The default should be an instant access call account if no instruction is given.


----------



## Black Sheep (9 Sep 2012)

I have an account similar to the OP. Got my letter reminding of the maturity date and if I wished to have it rolled over no further contact was required.  The interest rate was good so I just filed away the letter. Job done!!

Then I get a phone call stating that I needed to make an appointment with the branch manager. They would need to do a financial assessment. I declined the invitation and reminded the lady "silence gives consent" as per their letter. Now we are not talking megabucks, just a bit of rainy day money.

You can't win


----------



## bugler (10 Sep 2012)

CiaranT said:


> My point is not whether it was in the T&C's or was not in the T&C's. It was in the T&C's.
> 
> My point is that it should never have been in the T&C's in the first place.
> 
> It is sneaky devious behavioral aimed at taking advantage of the financially illiterate.
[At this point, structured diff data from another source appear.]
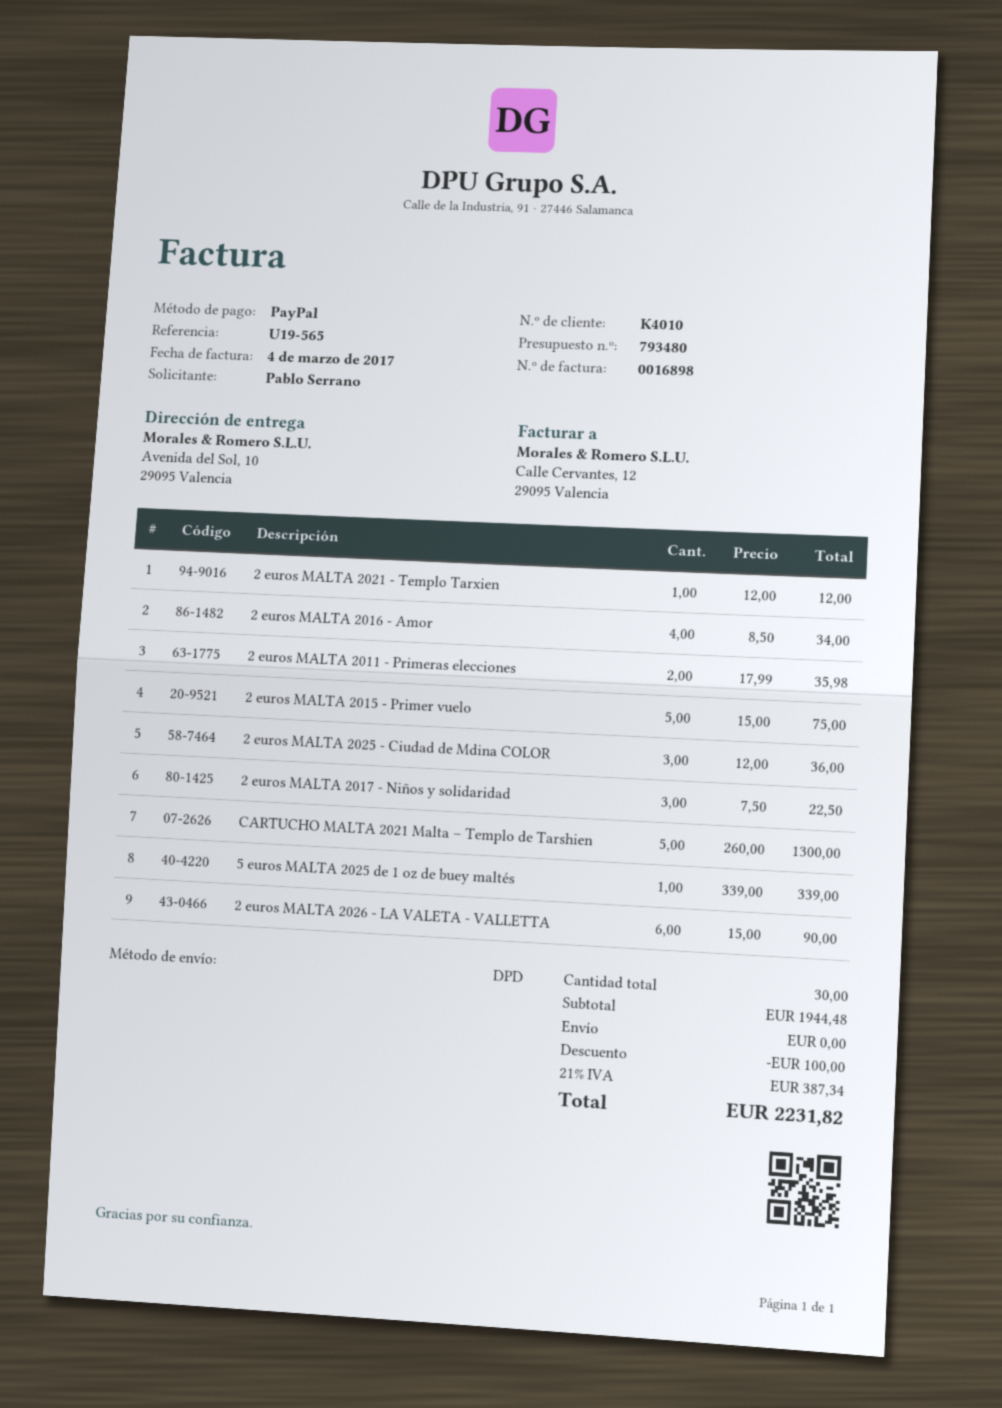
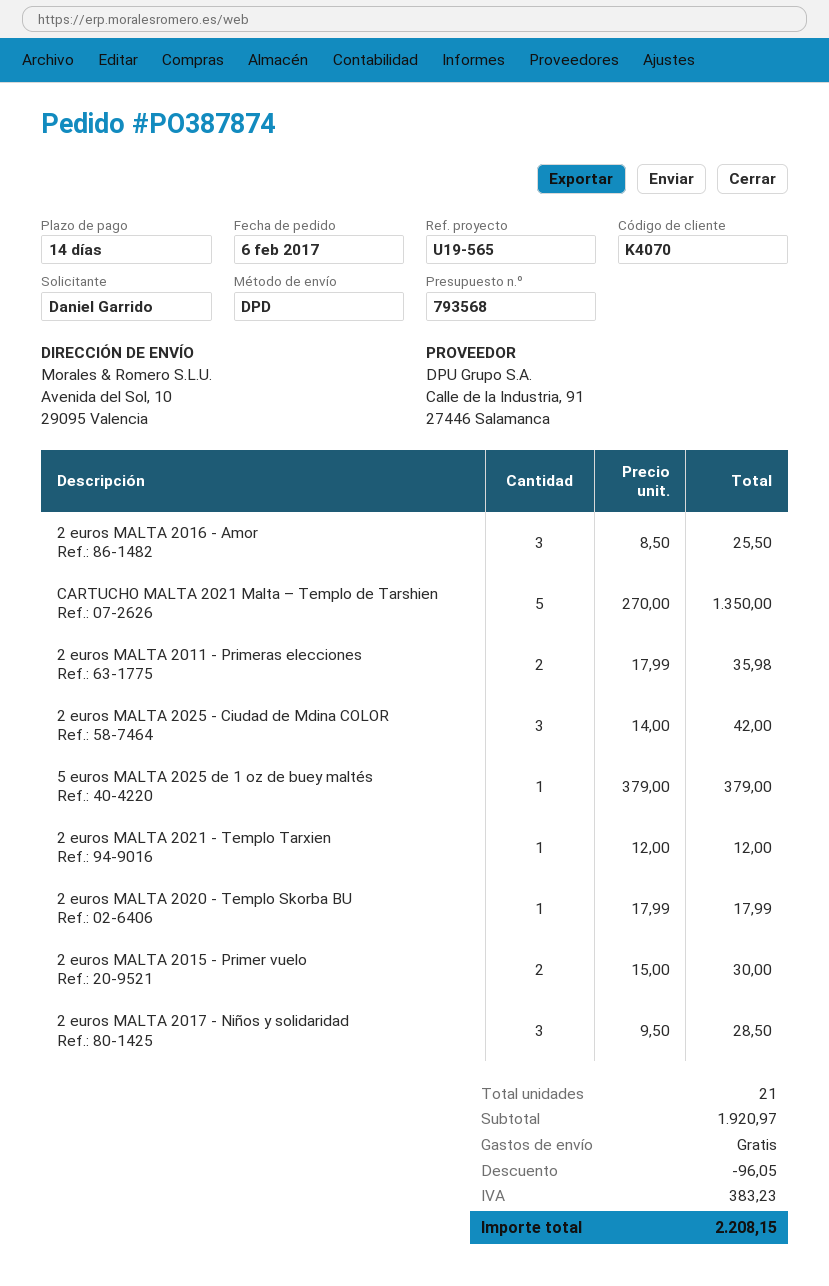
quote number: 793480 -> 793568
customer number: K4010 -> K4070
ordered by: Pablo Serrano -> Daniel Garrido
2 euros MALTA 2016 - Amor: 4 x 8.50 = 34.00 -> 3 x 8.50 = 25.50
2 euros MALTA 2015 - Primer vuelo: 5 x 15.00 = 75.00 -> 2 x 15.00 = 30.00
2 euros MALTA 2025 - Ciudad de Mdina COLOR: 3 x 12.00 = 36.00 -> 3 x 14.00 = 42.00
2 euros MALTA 2017 - Niños y solidaridad: 3 x 7.50 = 22.50 -> 3 x 9.50 = 28.50
CARTUCHO MALTA 2021 Malta – Templo de Tarshien: 5 x 260.00 = 1300.00 -> 5 x 270.00 = 1350.00
5 euros MALTA 2025 de 1 oz de buey maltés: 1 x 339.00 = 339.00 -> 1 x 379.00 = 379.00
2 euros MALTA 2026 - LA VALETA - VALLETTA: 6 x 15.00 = 90.00 -> none
2 euros MALTA 2020 - Templo Skorba BU: none -> 1 x 17.99 = 17.99
total quantity: 30 -> 21
subtotal: 1944.48 -> 1920.97
discount: 100.00 -> 96.05
tax: 387.34 -> 383.23
total: 2231.82 -> 2208.15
"financially illiterate" - does that now mean someone who doesn't read repeated plain english instructions as to the nature of the product they are availing of? This was not a complex issue - you are being a touch overdramatic in your language above.

People are adults and should be trusted to decide on what products to choose. Expert advice may be suitable in some cases. However, an adult should be able to look at a fixed term deposit product, understand the nature of its conditions (length of term, withdrawal limits, maturity date, etc) and then make a decision.

I'd also be interested to see if the cooling off period applies to the reinvested amount. This is not a new account. The OP signed up to an agreement over a year ago, not 10 days ago.

The only questions that I see are relevant are:

Was the nature of the product made clear to the OP at the time of opening the account? Was the OP reminded of the nature of the product shortly before maturity date?

The answer appears to be 'yes' to both. I would say enhanced Consumer protection might be better aimed at issues not caused by peoples' reluctance to read what they are signing up to.

None of the above is intended as a slight on the OP, who has been upfront and honest about their role in this coming to pass.


----------



## Lightning (10 Sep 2012)

A significant number of people don't read and/or don't understand financial T&C's. It is beyond the comprehension of a large portion of the adult population. 

When electing into options, then there is should be a broad range of what is allowable or not, open to the bank and the individual. 

However, when defaults rather than options are used, then there should be consumer protection as the vast majority of people will just go with the default. The default should be the most favorable outcome for the consumer.   

Also, at account option stage, with a term deposit, a list of options should be presented to the depositor, with regard to what happens at account maturity stage. 

The default option utilised here was in the banks best interest and not the consumers best interest. Banks should act in the consumers best interest.


----------